◆ Assignment ◆
Would you please copy out each entry exactly?

Revision tracking records:
Start of Block

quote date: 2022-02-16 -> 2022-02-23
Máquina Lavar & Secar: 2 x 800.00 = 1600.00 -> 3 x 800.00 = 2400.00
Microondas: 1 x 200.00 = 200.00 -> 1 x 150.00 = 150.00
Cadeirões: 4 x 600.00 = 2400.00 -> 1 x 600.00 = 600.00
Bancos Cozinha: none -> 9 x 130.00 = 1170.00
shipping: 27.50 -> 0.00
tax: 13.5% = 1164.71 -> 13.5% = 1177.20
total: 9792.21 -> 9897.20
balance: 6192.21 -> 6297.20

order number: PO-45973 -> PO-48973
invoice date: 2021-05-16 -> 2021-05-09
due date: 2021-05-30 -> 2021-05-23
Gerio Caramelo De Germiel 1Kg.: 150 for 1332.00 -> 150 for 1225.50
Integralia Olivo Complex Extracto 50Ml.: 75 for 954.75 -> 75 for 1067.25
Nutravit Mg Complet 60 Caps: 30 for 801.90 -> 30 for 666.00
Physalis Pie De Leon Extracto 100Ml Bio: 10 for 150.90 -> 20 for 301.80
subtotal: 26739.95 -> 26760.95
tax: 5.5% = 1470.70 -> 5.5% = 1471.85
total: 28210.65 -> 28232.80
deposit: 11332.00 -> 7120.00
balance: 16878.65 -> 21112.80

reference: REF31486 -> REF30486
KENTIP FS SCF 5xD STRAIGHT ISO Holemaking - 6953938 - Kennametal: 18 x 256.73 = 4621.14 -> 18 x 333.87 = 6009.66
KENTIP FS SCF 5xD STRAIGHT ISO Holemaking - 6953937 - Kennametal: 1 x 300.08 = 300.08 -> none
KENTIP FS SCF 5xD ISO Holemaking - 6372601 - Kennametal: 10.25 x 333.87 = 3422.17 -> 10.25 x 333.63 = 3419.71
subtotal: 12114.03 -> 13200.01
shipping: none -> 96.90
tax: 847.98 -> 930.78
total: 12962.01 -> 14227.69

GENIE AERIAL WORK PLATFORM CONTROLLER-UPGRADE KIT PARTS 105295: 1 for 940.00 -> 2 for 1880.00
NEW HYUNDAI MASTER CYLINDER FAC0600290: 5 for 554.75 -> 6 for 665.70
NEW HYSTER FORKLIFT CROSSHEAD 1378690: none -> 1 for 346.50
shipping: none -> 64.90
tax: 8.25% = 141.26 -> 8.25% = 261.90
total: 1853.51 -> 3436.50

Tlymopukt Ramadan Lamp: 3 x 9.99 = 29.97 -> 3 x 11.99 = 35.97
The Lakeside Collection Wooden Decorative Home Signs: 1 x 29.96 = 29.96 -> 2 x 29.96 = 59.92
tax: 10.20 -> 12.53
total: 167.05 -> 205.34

End of Block

◆ Answer space ◆
quote date: 2022-02-16 -> 2022-02-23
Máquina Lavar & Secar: 2 x 800.00 = 1600.00 -> 3 x 800.00 = 2400.00
Microondas: 1 x 200.00 = 200.00 -> 1 x 150.00 = 150.00
Cadeirões: 4 x 600.00 = 2400.00 -> 1 x 600.00 = 600.00
Bancos Cozinha: none -> 9 x 130.00 = 1170.00
shipping: 27.50 -> 0.00
tax: 13.5% = 1164.71 -> 13.5% = 1177.20
total: 9792.21 -> 9897.20
balance: 6192.21 -> 6297.20

order number: PO-45973 -> PO-48973
invoice date: 2021-05-16 -> 2021-05-09
due date: 2021-05-30 -> 2021-05-23
Gerio Caramelo De Germiel 1Kg.: 150 for 1332.00 -> 150 for 1225.50
Integralia Olivo Complex Extracto 50Ml.: 75 for 954.75 -> 75 for 1067.25
Nutravit Mg Complet 60 Caps: 30 for 801.90 -> 30 for 666.00
Physalis Pie De Leon Extracto 100Ml Bio: 10 for 150.90 -> 20 for 301.80
subtotal: 26739.95 -> 26760.95
tax: 5.5% = 1470.70 -> 5.5% = 1471.85
total: 28210.65 -> 28232.80
deposit: 11332.00 -> 7120.00
balance: 16878.65 -> 21112.80

reference: REF31486 -> REF30486
KENTIP FS SCF 5xD STRAIGHT ISO Holemaking - 6953938 - Kennametal: 18 x 256.73 = 4621.14 -> 18 x 333.87 = 6009.66
KENTIP FS SCF 5xD STRAIGHT ISO Holemaking - 6953937 - Kennametal: 1 x 300.08 = 300.08 -> none
KENTIP FS SCF 5xD ISO Holemaking - 6372601 - Kennametal: 10.25 x 333.87 = 3422.17 -> 10.25 x 333.63 = 3419.71
subtotal: 12114.03 -> 13200.01
shipping: none -> 96.90
tax: 847.98 -> 930.78
total: 12962.01 -> 14227.69

GENIE AERIAL WORK PLATFORM CONTROLLER-UPGRADE KIT PARTS 105295: 1 for 940.00 -> 2 for 1880.00
NEW HYUNDAI MASTER CYLINDER FAC0600290: 5 for 554.75 -> 6 for 665.70
NEW HYSTER FORKLIFT CROSSHEAD 1378690: none -> 1 for 346.50
shipping: none -> 64.90
tax: 8.25% = 141.26 -> 8.25% = 261.90
total: 1853.51 -> 3436.50

Tlymopukt Ramadan Lamp: 3 x 9.99 = 29.97 -> 3 x 11.99 = 35.97
The Lakeside Collection Wooden Decorative Home Signs: 1 x 29.96 = 29.96 -> 2 x 29.96 = 59.92
tax: 10.20 -> 12.53
total: 167.05 -> 205.34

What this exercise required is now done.